The semester went by and we all went home for the holidays. When we came back in January, we spent much of our dwindling free time sharing photos of one another’s vacations. Venessa showed us photos from her sister’s wedding. Irene and I stared at the screen.

“Eh, which one is you?” Irene asked.

“That one,” Venessa said calmly, pointing herself out.

“Eh? But your hair is so different!”

“I changed it. It’s OK, Irene. One day you’re going to learn to identify black people by something other than their hair.”

She said this without a hint of venom, with such gentleness that the only reaction our bodies found appropriate was hanging our heads and laughing, with each “ha” like a just kick in the knees.

A few minutes later, when we were done with our meeting, Venessa looked at me and asked jokingly, “Am I dismissed?”

“I… You are not in my custody,” I answered. I decided not to play along. She was allowed to tease me. Venessa put her coat on and as she walked out of the classroom she spread her arms, started skipping, and said, “It feels so good to be free!” I felt infinitesimally relieved for having decided to not play along, because that would mean saying “I don’t own you” aloud. Which, if the way it made me feel just thinking about it was any indication….

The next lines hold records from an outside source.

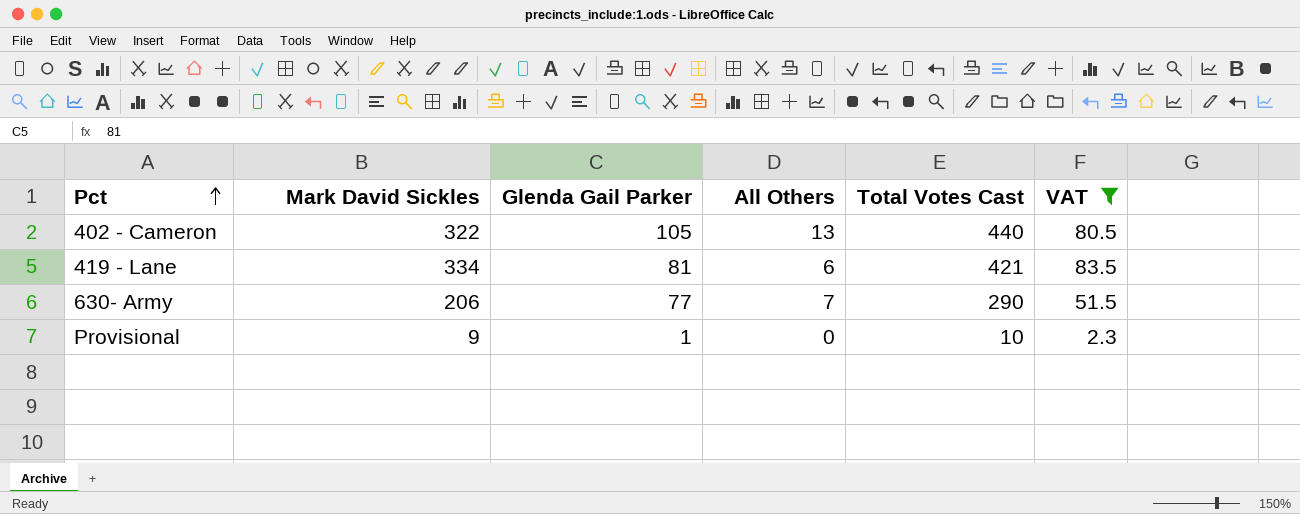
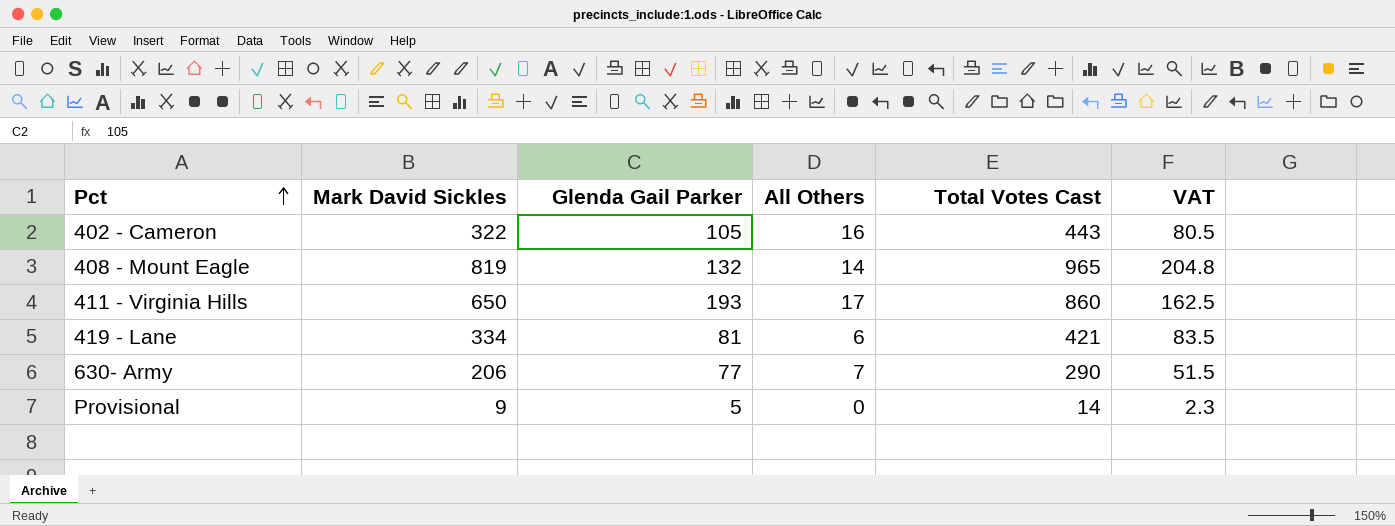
filter: VAT <= 83.5 -> none
402 - Cameron | All Others: 13 -> 16
402 - Cameron | Total Votes Cast: 440 -> 443
Provisional | Glenda Gail Parker: 1 -> 5
Provisional | Total Votes Cast: 10 -> 14

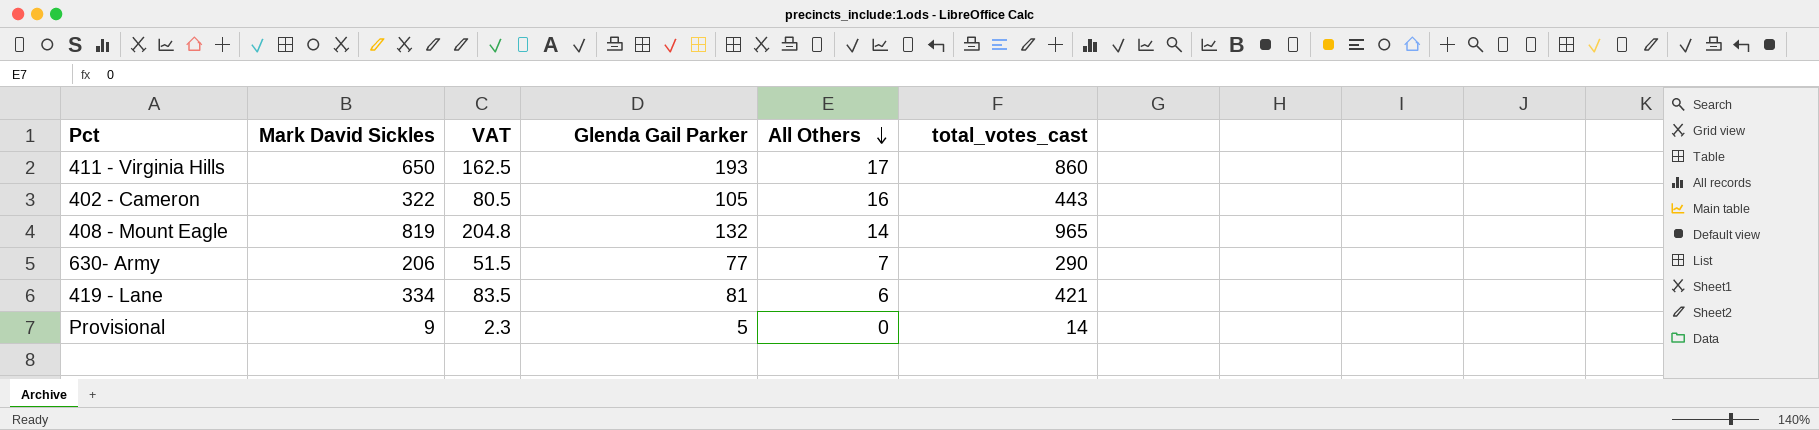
row order: Pct ascending -> All Others descending
column VAT | position: 6 -> 3
column name: Total Votes Cast -> total_votes_cast

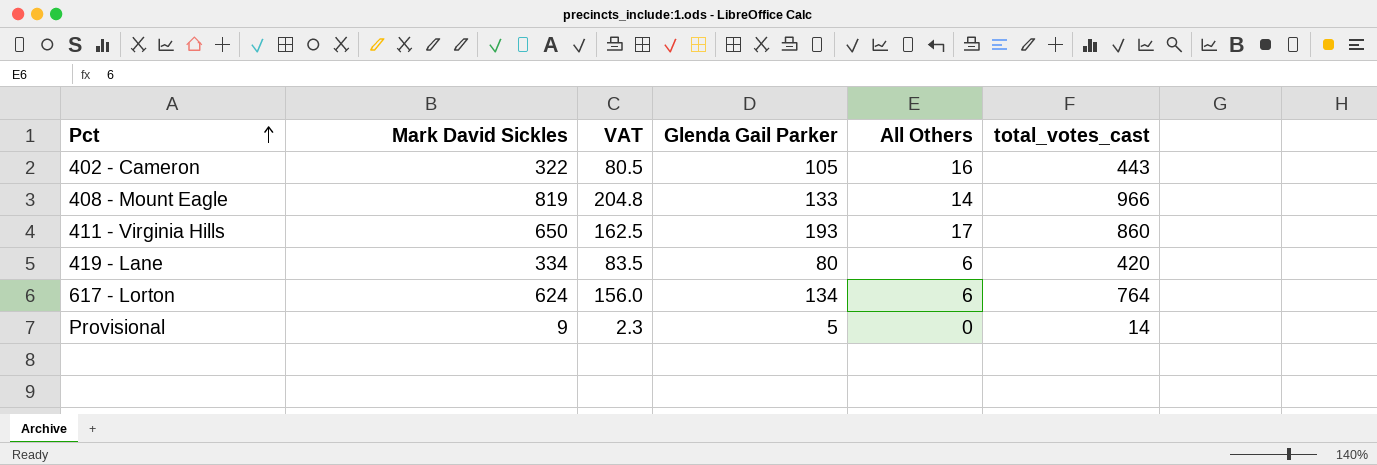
row order: All Others descending -> Pct ascending
row 630- Army: 206 | 51.5 | 77 | 7 | 290 -> none
408 - Mount Eagle | Glenda Gail Parker: 132 -> 133
408 - Mount Eagle | total_votes_cast: 965 -> 966
419 - Lane | Glenda Gail Parker: 81 -> 80
419 - Lane | total_votes_cast: 421 -> 420
row 617 - Lorton: none -> 624 | 156.0 | 134 | 6 | 764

Venessa was gone and I sat there reveling in the fact that I had just been teased for my race. For a peacekeeper like me, it’s difficult as a default to part ways with an inkling of bad spirits. But I reminded myself that Venessa harbors no ill intentions, only grace. She was just making us aware that we were spouting harmless ignorance. Any fledgling friendship requires people to make themselves vulnerable to one another. So long as she knows that I respect her, I will solemnly accept being made fun of for my whiteness. Them’s the breaks.

By the.vonz.himanen

Ivan Himanen is an architect, urbanist, and researcher based in New York City.